- Born: 12 March 1963 (age 63) Mersin Province, Turkey
- Allegiance: Turkey
- Branch: Turkish Land Forces
- Service years: 1985–2025
- Rank: General
- Commands: Deputy Chief of the General Staff; Aegean Army; First Army; 3rd Corps;
- Conflicts: Bosnian War (as part of NATO Turkish Task Force);

= Kemal Yeni =

Turkish general (born 1963)

General Kemal Yeni (born 12 March 1963) is a Turkish general currently serving as the Deputy Chief of the General Staff of the Turkish Armed Forces. A career officer in the Turkish Land Forces, he has held command and staff positions, including commander of the Aegean Army, First Army, and 3rd Corps. Over the course of his service, Yeni has also been involved in international missions under NATO and has held key roles in strategic planning and operations at the General Staff level. He was promoted to the rank of general in 2023 and appointed to his current position in 2025.

== Early life ==
Yeni was born in the village of Evcili in the Toroslar district of Mersin Province, Turkey. He graduated from the Turkish Military Academy in 1985 as an artillery lieutenant. Following graduation, he completed his training at the Artillery and Missile School, subsequently serving in various artillery and air defense units as a platoon and battery commander.

In 1997, he graduated from the Turkish Army War College as a staff captain, and subsequently started his assignments within the Turkish Land Forces.

== Military career ==
Yeni held command and staff positions throughout his service in the Turkish Armed Forces. Early in his career, he served in international and domestic assignments. He was deployed as part of the Turkish Task Force in Bosnia and Herzegovina under NATO command. From 2000 to 2003, he was stationed at Allied Forces Southern Europe (AFSOUTH) Headquarters in Naples, Italy, where he worked as a planner for Partnership for Peace (PfP) exercises.

Between 2003 and 2005, Yeni served as the commander of the 1st Mechanized Infantry Battalion. In 2005, he was promoted to the rank of artillery staff colonel. In this capacity, he held various positions, including Planning and Coordination Branch Manager at the Turkish General Staff Military Archives (ATASE) Directorate, chief of staff and deputy commander of the 10th Motorized Infantry Brigade in Tatvan, and National Strategy Branch Manager at the General Staff Strategy Department.

Yeni was promoted to the rank of brigadier general in 2011 and was appointed commander of the 58th Artillery Brigade, a post he held until 2015. Following his promotion to major general in 2015, he was assigned as the Head of the General Staff Logistics Department.

Between 2016 and 2018, he served in senior operational roles, including as the First Deputy Secretary General of the National Security Council from 2016 to 2017, and as Head of Operations at the General Staff from 2017 to 2018.

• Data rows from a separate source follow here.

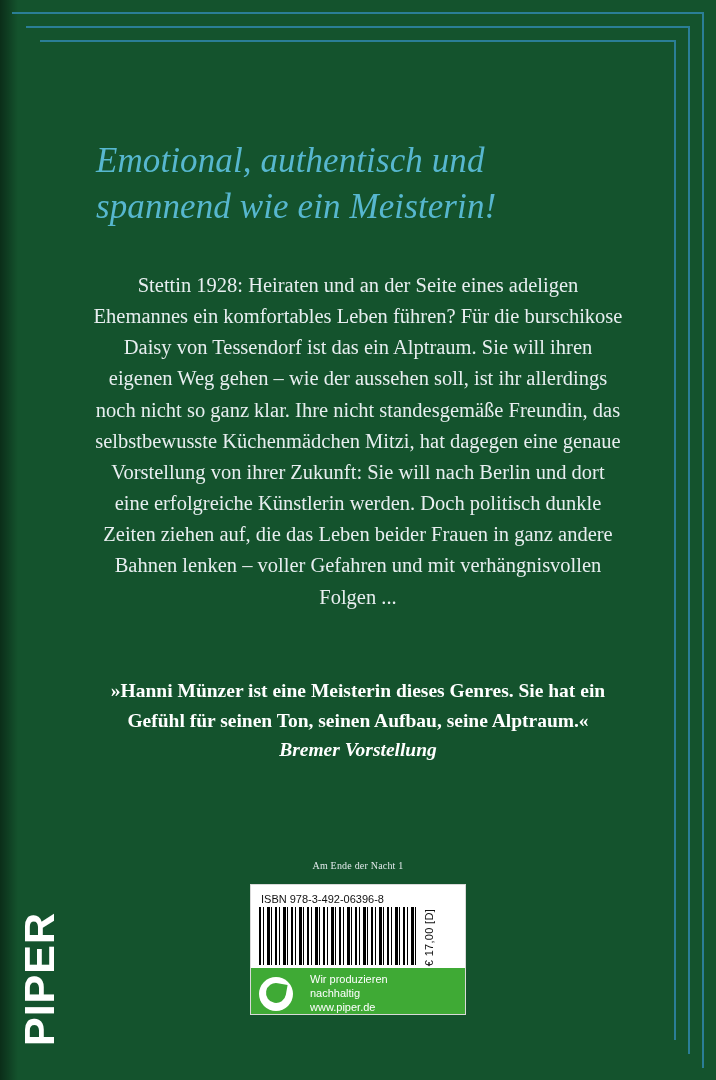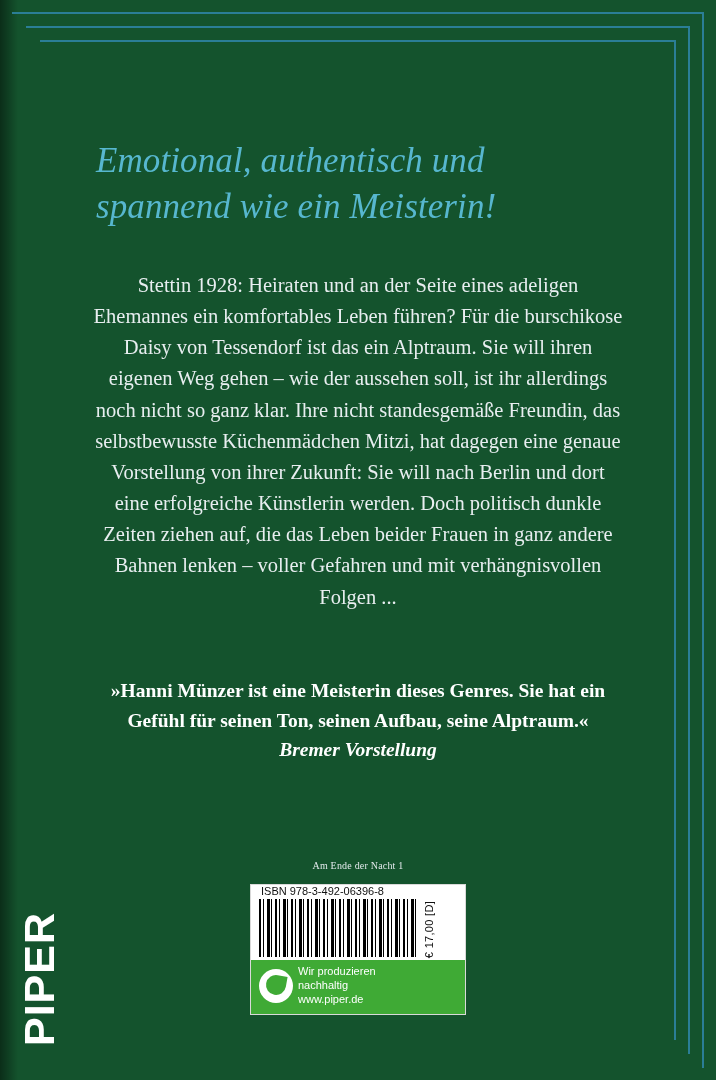--- a/index.html
+++ b/index.html
@@ -145,21 +145,21 @@
     width: 216px;
     background: #ffffff;
     border: 1px solid #d9d9d9;
     box-sizing: border-box;
     padding: 0;
   }
   .isbn-line {
     font-family: "Liberation Sans", sans-serif;
     font-size: 11px;
     color: #111;
-    padding: 0 0 2px 10px;
+    padding: 8px 0 2px 10px;
   }
   .barcode-row {
     position: relative;
     display: flex;
     align-items: flex-start;
     padding: 0 6px 2px 8px;
   }
   .bars {
     height: 58px;
     width: 158px;
@@ -186,22 +186,22 @@
     font-size: 14px;
     letter-spacing: 3px;
     color: #111;
     padding: 0 0 4px 8px;
   }
   .eco-strip {
     background: #3faa35;
     color: #ffffff;
     display: flex;
     align-items: center;
-    padding: 5px 6px 8px 8px;
-    gap: 5px;
+    padding: 5px 6px 0 8px;
+    gap: 17px;
   }
   .eco-badge {
     width: 34px;
     height: 34px;
     border-radius: 50%;
     background: #ffffff;
     position: relative;
     flex: 0 0 auto;
   }
   .eco-badge::before {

In 2018, Yeni was promoted to lieutenant general and appointed commander of the 3rd Corps, serving in that capacity until 2021. He was subsequently appointed commander of the 3rd Corps on 24 August 2021, and later commander of the Aegean Army in August 2022.

In 2023, he was promoted to the rank of general. In the same year, he was appointed deputy chief of the General Staff.